Beesley is best known for his work on the Law of the Sea and, in a widely acclaimed publication on the negotiations leading to the 1982 UN Law of the Sea Convention, he was singled out as one of the two most influential delegates in the whole 12-year negotiation, by reason of his objective and fair-minded approach. “I didn’t involve myself in tricks,” Beesley says. “You had to be honest. Canadians were known for their honesty.”
Blessed with the ability to walk into a room thick with tension and simply know what to do, Beesley wasn’t above using humour to break the ice. “I learned something from the Russians: they could divert a conference with a joke,” he recalls. “I had no hesitation in doing the same thing. The interpreters would either laugh or say, ‘What the hell were you talking about?’ Humour as a negotiating tool was not common at that time, but I used it often.”
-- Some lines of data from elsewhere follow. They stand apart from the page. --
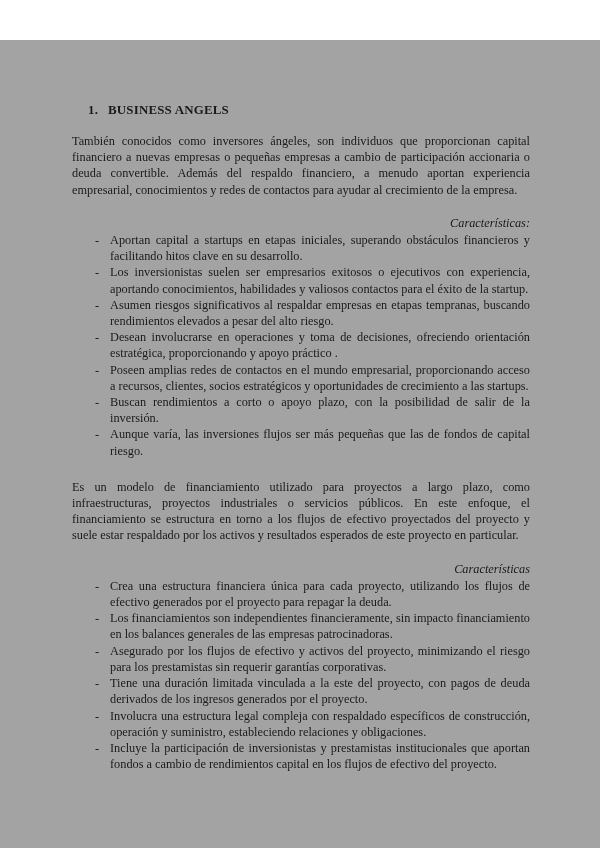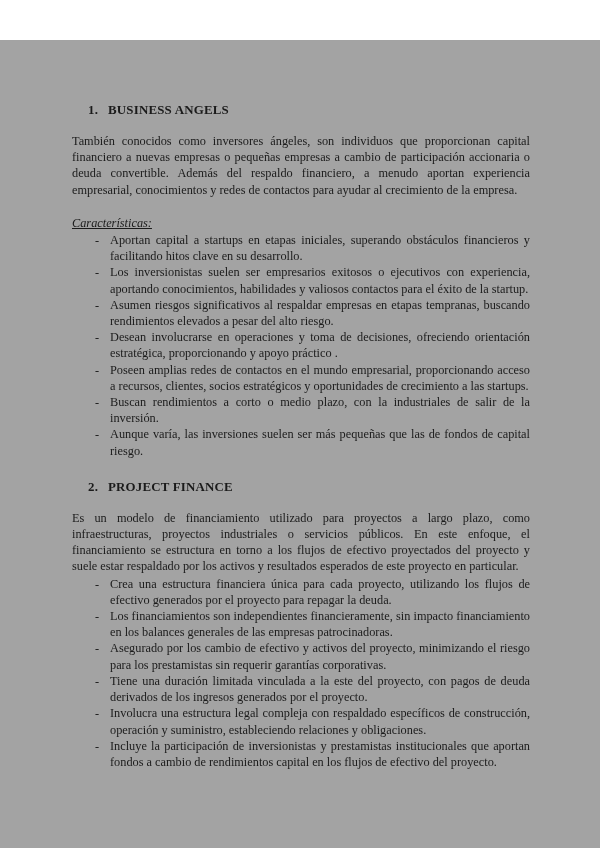--- a/index.html
+++ b/index.html
@@ -31,9 +31,8 @@
   .body-par { margin: 15px 0 0 0; }
   .label-it {
     font-style: italic;
-    text-align: left;
+    text-align: right;
     margin: 17px 0 1px 0;
-    text-decoration: underline;
   }
   .bullets {
     list-style: none;

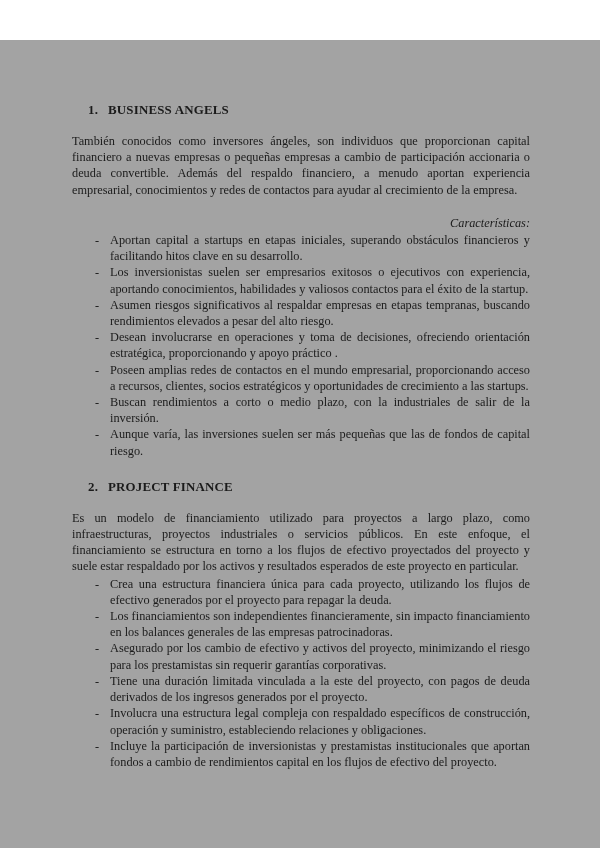--- a/index.html
+++ b/index.html
@@ -77,7 +77,7 @@
       </li>
       <li class="bullet">
         <span class="dash">-</span>
-        <span class="li-text">Buscan rendimientos a corto o medio plazo, con la industriales de salir de la inversión.</span>
+        <span class="li-text">Buscan rendimientos a corto o apoyo plazo, con la posibilidad de salir de la inversión.</span>
       </li>
       <li class="bullet">
         <span class="dash">-</span>

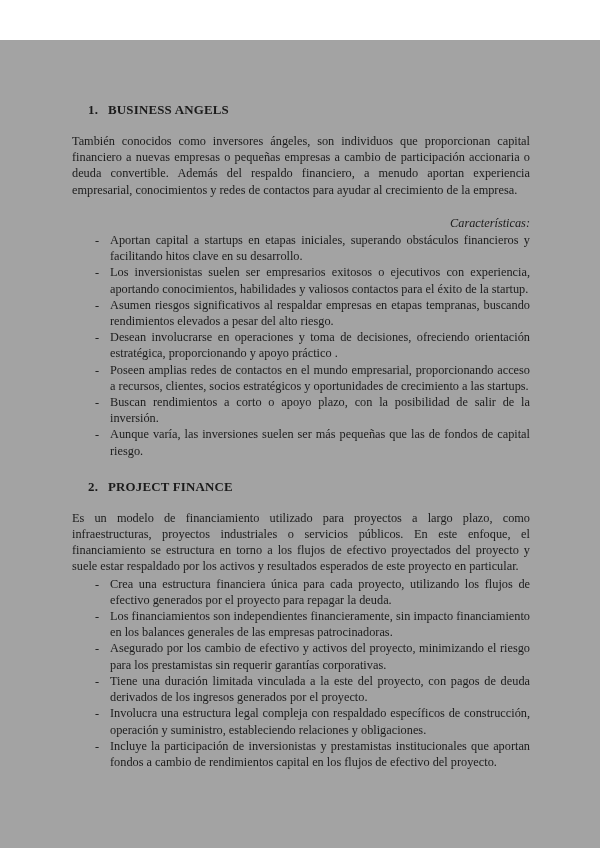--- a/index.html
+++ b/index.html
@@ -81,7 +81,7 @@
       </li>
       <li class="bullet">
         <span class="dash">-</span>
-        <span class="li-text">Aunque varía, las inversiones suelen ser más pequeñas que las de fondos de capital riesgo.</span>
+        <span class="li-text">Aunque varía, las inversiones flujos ser más pequeñas que las de fondos de capital riesgo.</span>
       </li>
     </ul>
   </section>

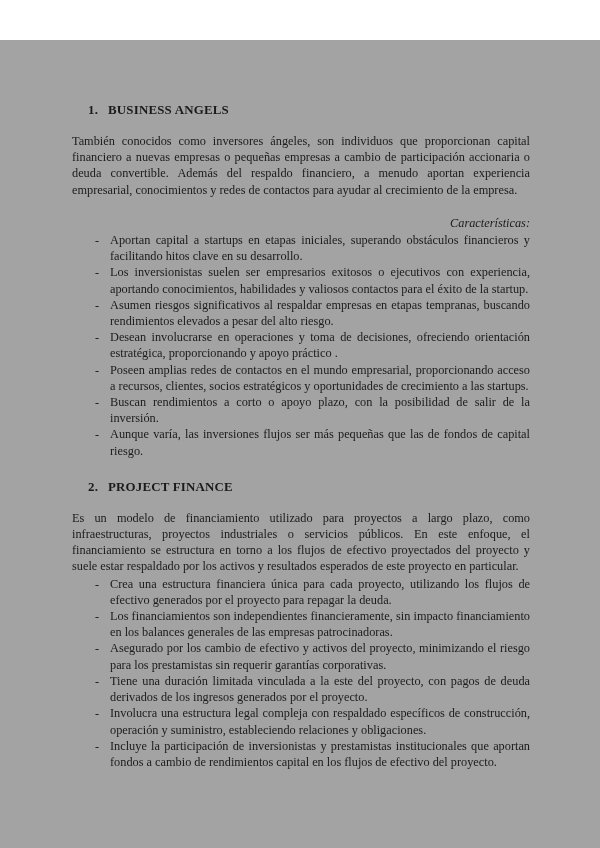--- a/index.html
+++ b/index.html
@@ -87,9 +87,6 @@
   </section>
 
   <section class="doc-section">
-    <h1 class="heading">
-      <span class="h-num">2.</span><span class="h-title">PROJECT FINANCE</span>
-    </h1>
     <p class="body-par">Es un modelo de financiamiento utilizado para proyectos a largo plazo, como infraestructuras, proyectos industriales o servicios públicos. En este enfoque, el financiamiento se estructura en torno a los flujos de efectivo proyectados del proyecto y suele estar respaldado por los activos y resultados esperados de este proyecto en particular.</p>
     <ul class="bullets">
       <li class="bullet">

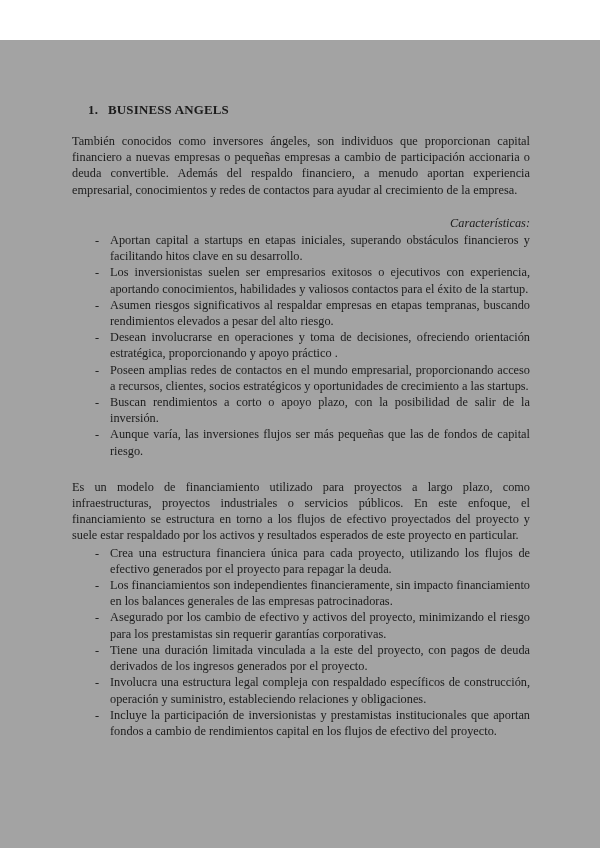--- a/index.html
+++ b/index.html
@@ -88,6 +88,7 @@
 
   <section class="doc-section">
     <p class="body-par">Es un modelo de financiamiento utilizado para proyectos a largo plazo, como infraestructuras, proyectos industriales o servicios públicos. En este enfoque, el financiamiento se estructura en torno a los flujos de efectivo proyectados del proyecto y suele estar respaldado por los activos y resultados esperados de este proyecto en particular.</p>
+    <p class="label-it">Características</p>
     <ul class="bullets">
       <li class="bullet">
         <span class="dash">-</span>

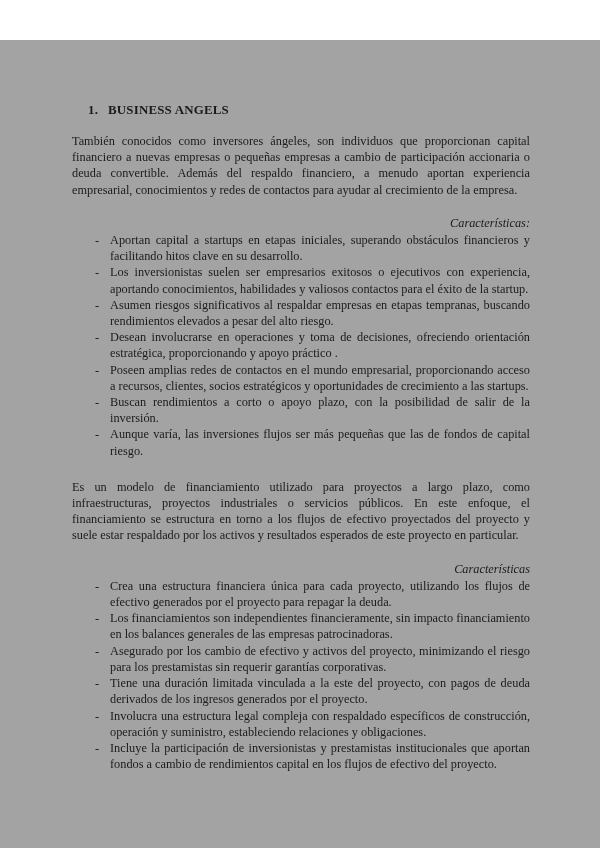--- a/index.html
+++ b/index.html
@@ -100,7 +100,7 @@
       </li>
       <li class="bullet">
         <span class="dash">-</span>
-        <span class="li-text">Asegurado por los cambio de efectivo y activos del proyecto, minimizando el riesgo para los prestamistas sin requerir garantías corporativas.</span>
+        <span class="li-text">Asegurado por los flujos de efectivo y activos del proyecto, minimizando el riesgo para los prestamistas sin requerir garantías corporativas.</span>
       </li>
       <li class="bullet">
         <span class="dash">-</span>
It was at UBC that Beesley became aware of the importance of relationships, and of his own skill in building them. “The most beneficial thing I did during law school was to work in the Law Library,” he quips, “not out of any sense of community spirit but to make money. I got to know all of the student body. I remembered faces and names, and people were very impressed. We got to be acquaintances, and friends. Allan McEachern, Frank Murphy and I sat at the back of the class wearing T-shirts while the others wore jackets and ties.” He names Norman MacKenzie and George Curtis as mentors, teachers who were genuinely interested in foreign affairs and who “used examples that were memorable.” He adds Herb Davey and Marsh Gordon to the list of people he regarded as having high ethical standards and who exemplified great personal integrity. “I guess we all soaked some of that up, too.”
Beesley returned to UBC in 1988 as Canadian Academic in Residence. “I had been negotiating night and day,” he recalls. “I was burnt out. I was ready for a sabbatical.” He used the time to teach, to write, to speak and to see his own work with fresh vision. Of peace, the goal toward which he has worked all his adult life, he says now, “I don’t think in my lifetime we’re going to suddenly resolve some of the problems that have been longstanding. In Israel, I remember asking Margaret Meagher how long this thing was going to go on. I was shocked to hear her answer, ‘Twenty years or more.’ She was right, of course, and longer than that. But there are people who have more than an instinct [for peace]. They hope. They care. There are such people in every country. I’ve never been in a negotiation where some progress hasn’t been made. If you can bank it, pick up where you left off, you can continue to make progress. You have to be patient as hell.”
He brings the conversation back to the Jokers Club once again. “We contributed to the university what people considered a highlight,” he says, and multiple issues of The Ubyssey back up his claim. “We weren’t always funny … but that’s because we lacked judgement.” The very art of self-deprecation.